To evaluate TPM-induced physiological alterations in lipolysis, the glycerol and NEFA contents were assayed in the incubation medium. The contents of glycerol and NEFA in isoproterenol-treated cells were higher compared with the control group. Similar results were observed for the isoproterenol group (Fig. 1A and B). To analyze lipogenesis, insulin-induced [1-¹⁴C]-palmitate incorporation into lipids was assayed. These results show that the use of TPM decreased palmitate incorporation into lipids compared to the control group regardless of insulin stimulus (Fig. 1C). To evaluate whether TPM exposure effects cellular viability, the cytosolic enzyme LDH release was quantified. The analyzed groups did not demonstrate significant differences, suggesting that TPM was not cytotoxic for the times and dosages used (Fig. 1D).
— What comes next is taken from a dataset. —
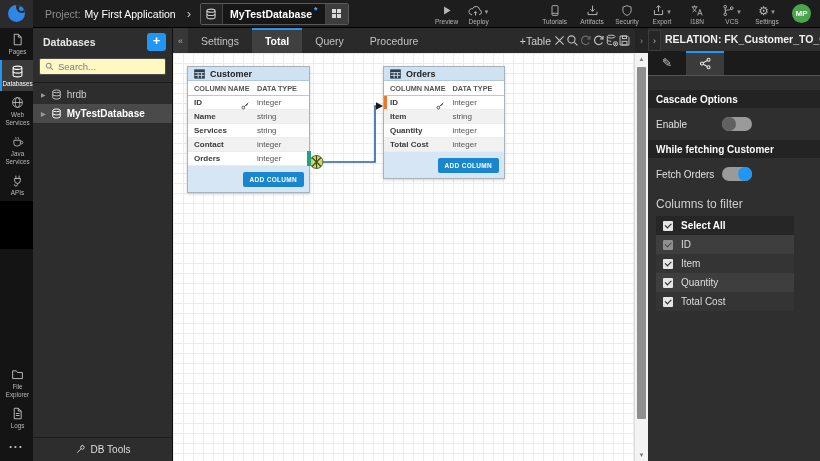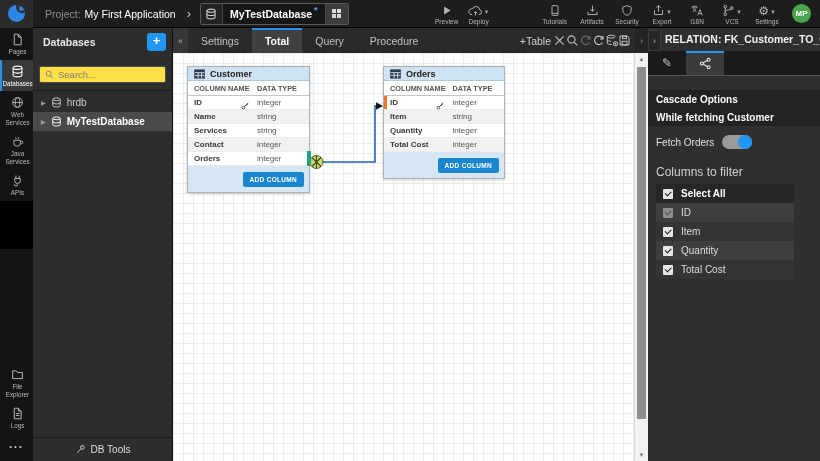"Search..." .dbp-search { background: #fde047 -> #fef9c3; margin: 12px 6px 7px -> 4px 6px 7px }
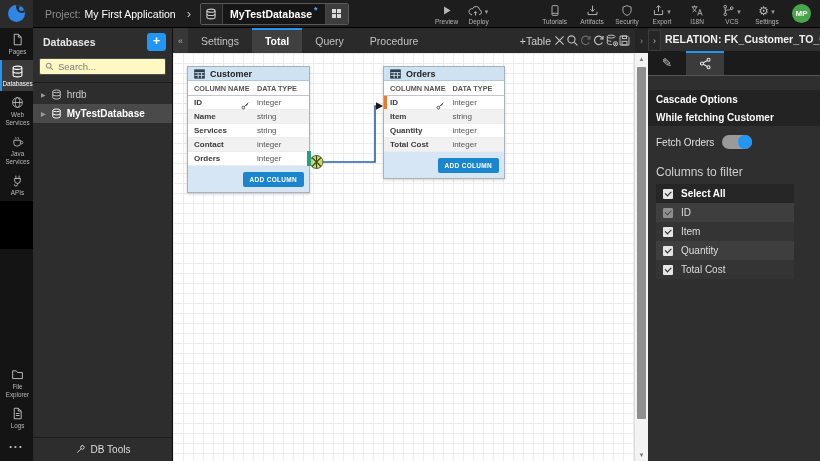"Enable" div.rp-row { html: none -> <div> <span>Enable</span> <span> <span></span> </span> </div> }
Based on the current findings, we hypothesize that TPM treatment could increase the phosphorylation of the main lipolytic enzymes. Subsequently, the phosphorylation of PKA^Thr198, HSL^Ser660, HSL^Ser563, ATGL^Ser406 and perilipin A, as well as the protein levels of CGI-58, PKA^Thr198, HSL^Ser660, HSL^Ser563, ATGL^Ser406 and perilipin A were analyzed (Fig. 1E–J). TPM treatment led to a higher enzymatic phosphorylation compared to the control group. Therefore, this result may explain, at least in part, why the glycerol and NEFA levels were increased. Notably, the analyzed protein phosphorylation and the CGI-58 protein levels were similar for cells treated with TPM or isoproterenol (Fig. 1E–J).